The parsing step iterates through all source files, and builds a syntax tree for each of them.
The syntax tree represents the code as it was written, maintaining the trivia such as white space, comments etc.

Each node in the AST has a reference to both it's parent and children.

Apart from being the basis for HIR generation, the AST is also used to interact with the source code programatically, i.e. from the LSP server.

2. HIR generation

HIR, short for High-level Intermediate Representation, represents a bound tree, where all types are known.

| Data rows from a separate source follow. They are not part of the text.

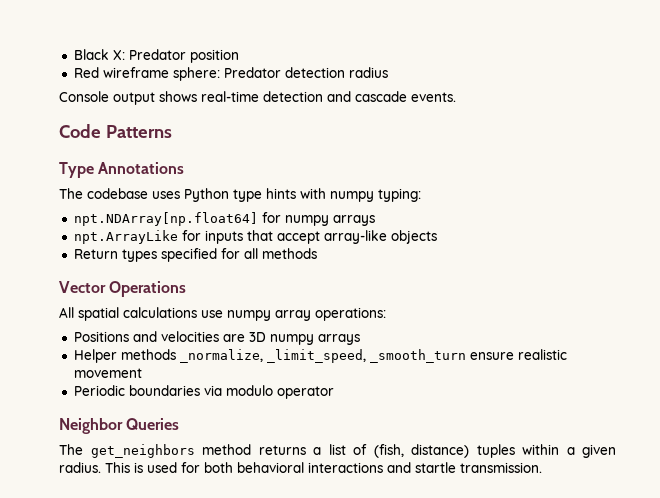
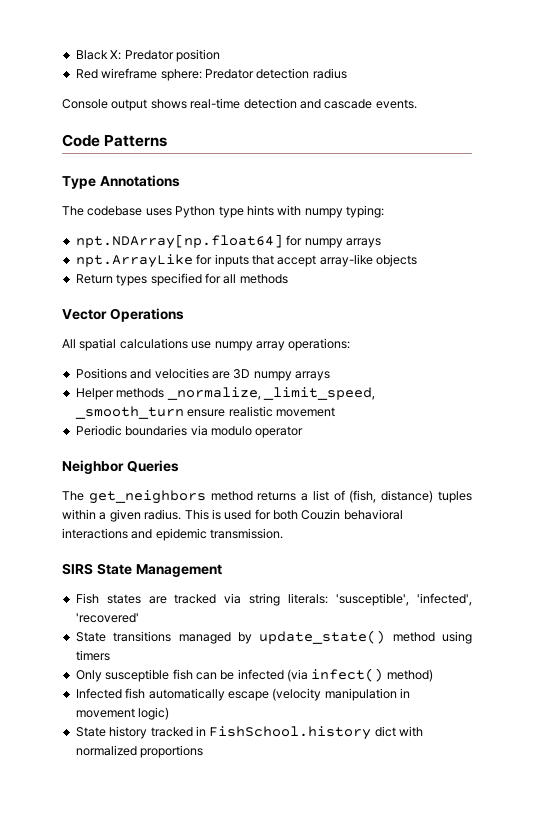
- This is used for both behavioral interactions and startle transmission.
+ This is used for both Couzin behavioral interactions and epidemic transmission.
+ SIRS State Management
+ Fish states are tracked via string literals: 'susceptible', 'infected', 'recovered'
+ State transitions managed by update_state() method using timers
+ Only susceptible fish can be infected (via infect() method)
+ Infected fish automatically escape (velocity manipulation in movement logic)
+ State history tracked in FishSchool.history dict with normalized proportions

The HIR references resolved symbols for the different parts of Mew (namespaces, types, functions, parameters, variables etc). For example, two code block that calls a function, will have the same symbol reference to that function.

  1. Build symbol table
    1. Namespaces
    2. Types
    3. Free functions
    4. Type members
  2. Binding
    1. Types
    2. Free functions
    3. Top level statements
info

HIR might contain errors, represented as error symbols.

3. MIR generation

MIR, short for Medium-level Intermediate Representation, is a lowered HIR, without constructs such as while/loop/if.

  • All higher level constructs such as loops and conditions been lowered into labels and branches.
  • Control flow analysis and some optimizations are done here as well.
info

MIR might contain errors, represented as error symbols.

4. LIR generation

LIR, short for Low-level Intermediate Representation, is a lowered MIR, resembling the final byte code that will be emitted.

warning

LIR MUST NOT contain any errors.

5. Emitting

Finally, the LIR is transpiled into Mew bytecode which can be interpreted by the Mew interpreter.

note

There are plans in the future to create a LLVM IR emitter, but until the language settles a bit, the undertaking is a bit too much.